2. Definition. For purposes of this Agreement, the term "Operating
Expenses" with respect to a Fund is defined to include all expenses necessary or
appropriate for the operation of the Fund including the Advisor's investment
advisory or management fee as described in the Investment Advisory Agreement,
and other expenses described in the Investment Advisory Agreement, but does not
include any Rule 12b-1 fees, front-end or contingent deferred loads, shareholder
servicing fees, taxes, interest, brokerage commissions, short sale dividend
expenses, expenses incurred in connection with any merger or reorganization or
extraordinary expenses such as litigation.
3. Reimbursement of Fees and Expenses. The Advisor, pursuant to the
Investment Advisory Agreement, retains its right to receive reimbursement of
reductions of its investment advisory fee and Operating Expenses paid by it that
are not its responsibility as described in the Investment Advisory Agreement.

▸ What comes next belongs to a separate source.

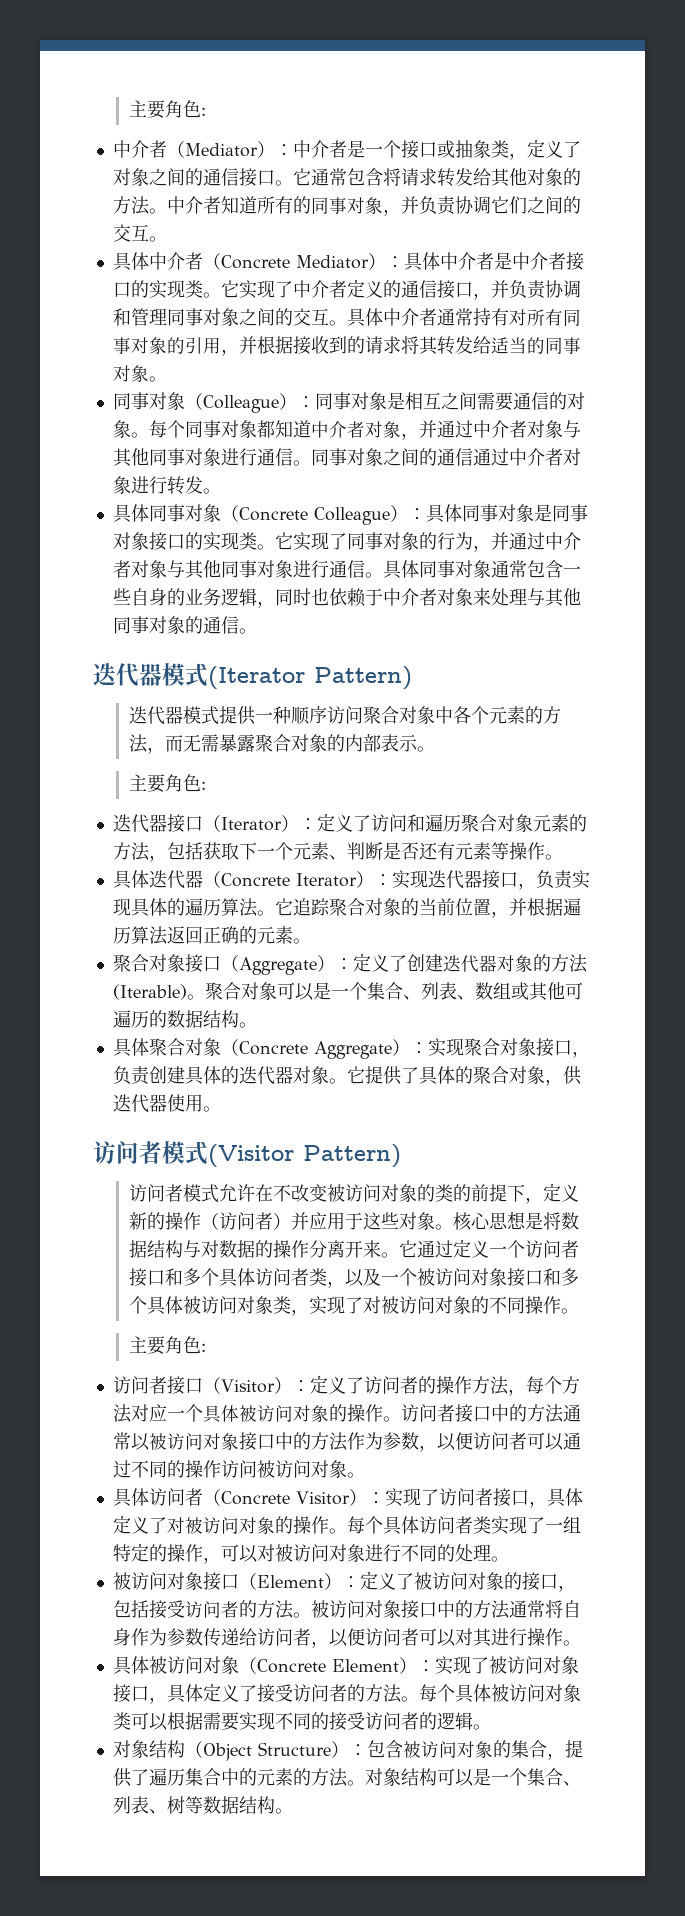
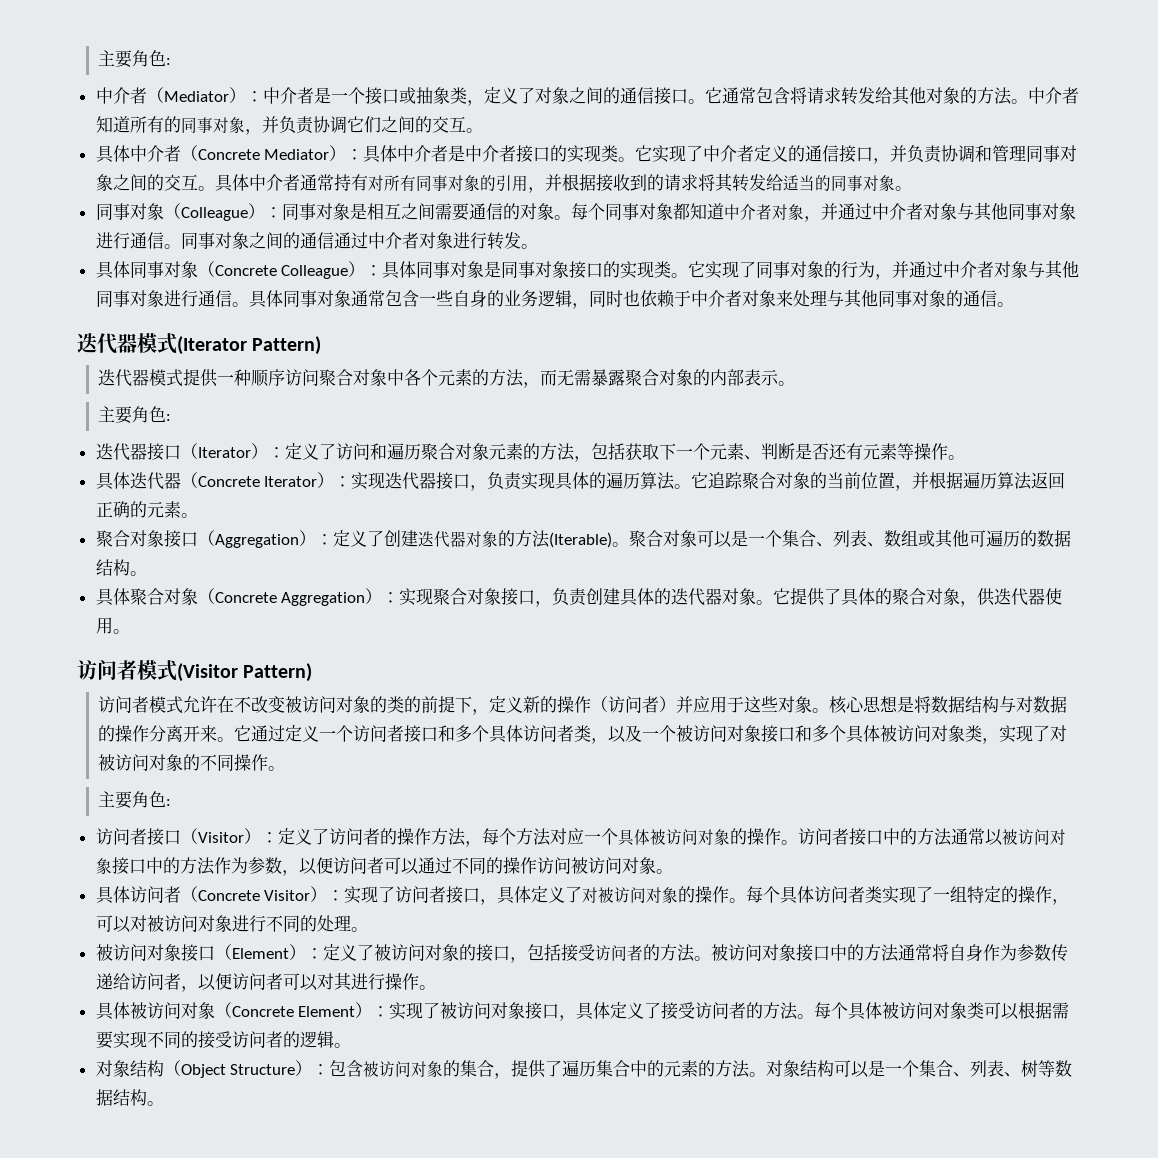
- 聚合对象接口（Aggregate）：定义了创建迭代器对象的方法(Iterable)。
+ 聚合对象接口（Aggregation）：定义了创建迭代器对象的方法(Iterable)。
- 具体聚合对象（Concrete Aggregate）：实现聚合对象接口，负责创建具体的迭代器对象。
+ 具体聚合对象（Concrete Aggregation）：实现聚合对象接口，负责创建具体的迭代器对象。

4. Recoupment Balance. Any fee reduced by the Advisor, or Operating
Expenses paid by it (collectively, "subsidies"), pursuant to this Agreement may
be reimbursed by a Fund to the Advisor no later than the end of the third fiscal
year following the year to which the subsidy relates if the aggregate expenses
for that period do not exceed any more restrictive limitation to which the
Advisor has agreed (subsidies available for reimbursement to the Advisor under
this paragraph are collectively referred to as the "Recoupment Balance") and the
Board of Trustees approves the reimbursement. For example, subsidized Operating
Expenses relating to the period September 1, 2002 through August 31, 2003 would
no longer be eligible for reimbursement after September 1, 2006. The Advisor
generally seeks reimbursement on a rolling three-year basis whereby the oldest
subsidies are recouped first. The Advisor may not request or receive
reimbursement of the Recoupment Balance before payment of the Fund's operating
expenses for the current year and cannot cause the Fund to exceed the Expense
Cap or any other agreed upon expense limitation for that year in making such
reimbursement. The Advisor agrees not to request or seek reimbursement of
subsidized Operating Expenses that are no longer eligible for reimbursement.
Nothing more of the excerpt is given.